> YOUR INSTRUCTIONS:
Check each line of the entries below for the word "artículo", and copy the lines that have it.

> MATERIAL FOR THIS TASK:
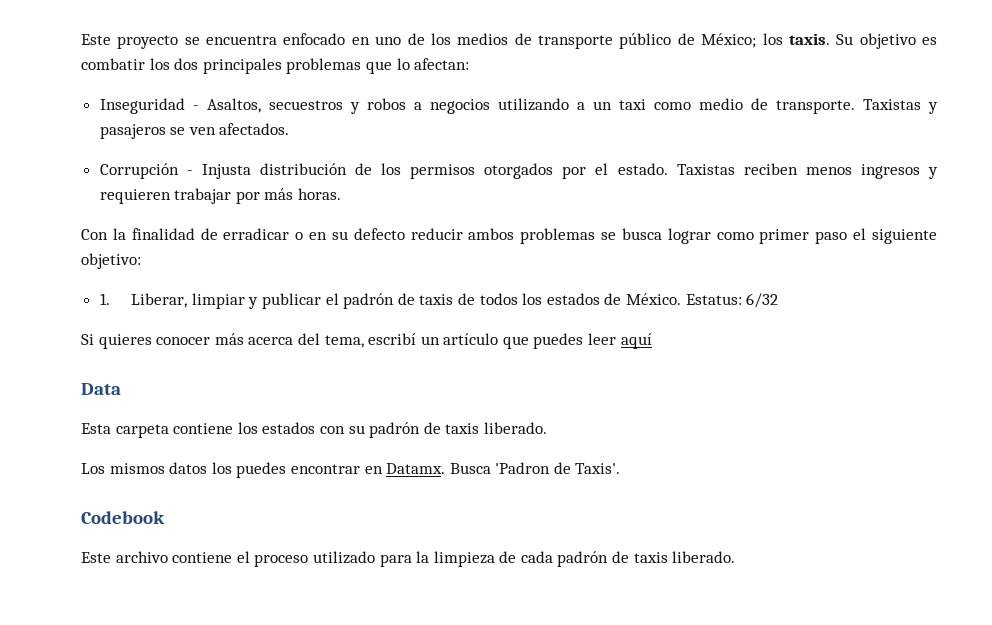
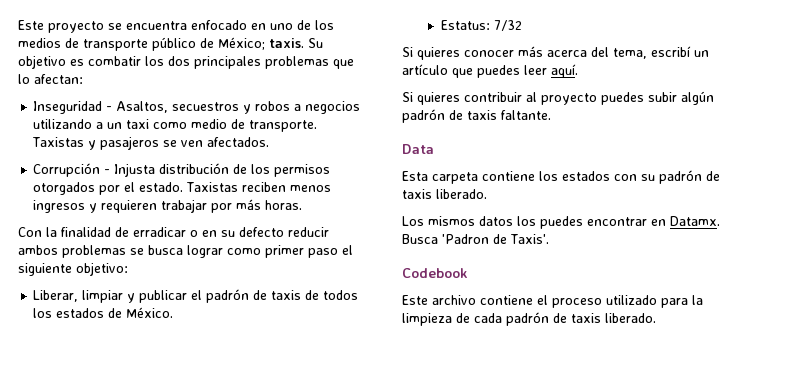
- Este proyecto se encuentra enfocado en uno de los medios de transporte público de México; los taxis.
+ Este proyecto se encuentra enfocado en uno de los medios de transporte público de México; taxis.
- 1. Liberar, limpiar y publicar el padrón de taxis de todos los estados de México. Estatus: 6/32
+ Liberar, limpiar y publicar el padrón de taxis de todos los estados de México.
+ Estatus: 7/32
- Si quieres conocer más acerca del tema, escribí un artículo que puedes leer aquí
+ Si quieres conocer más acerca del tema, escribí un artículo que puedes leer aquí.
+ Si quieres contribuir al proyecto puedes subir algún padrón de taxis faltante.

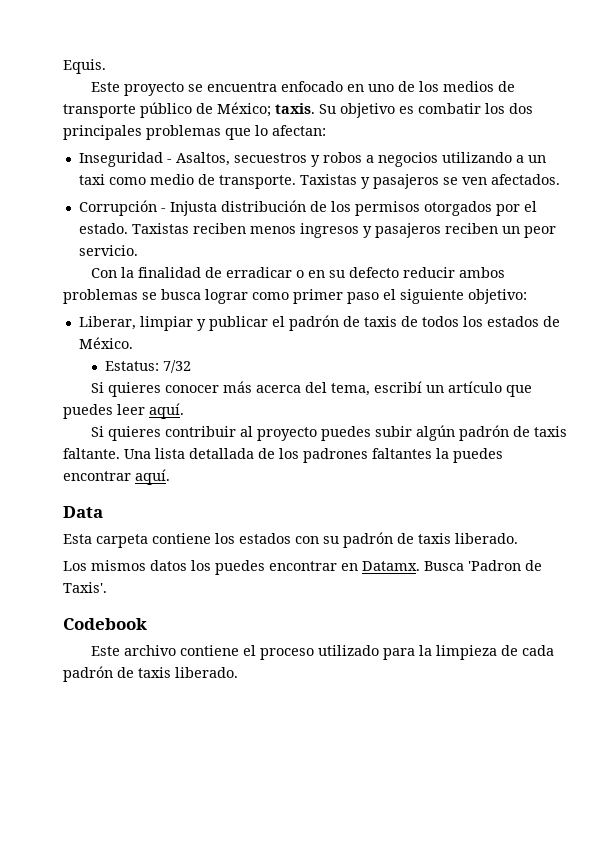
+ Equis.
- Taxistas reciben menos ingresos y requieren trabajar por más horas.
+ Taxistas reciben menos ingresos y pasajeros reciben un peor servicio.
+ Una lista detallada de los padrones faltantes la puedes encontrar aquí.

> RESPONSE BELOW:
- Si quieres conocer más acerca del tema, escribí un artículo que puedes leer aquí
+ Si quieres conocer más acerca del tema, escribí un artículo que puedes leer aquí.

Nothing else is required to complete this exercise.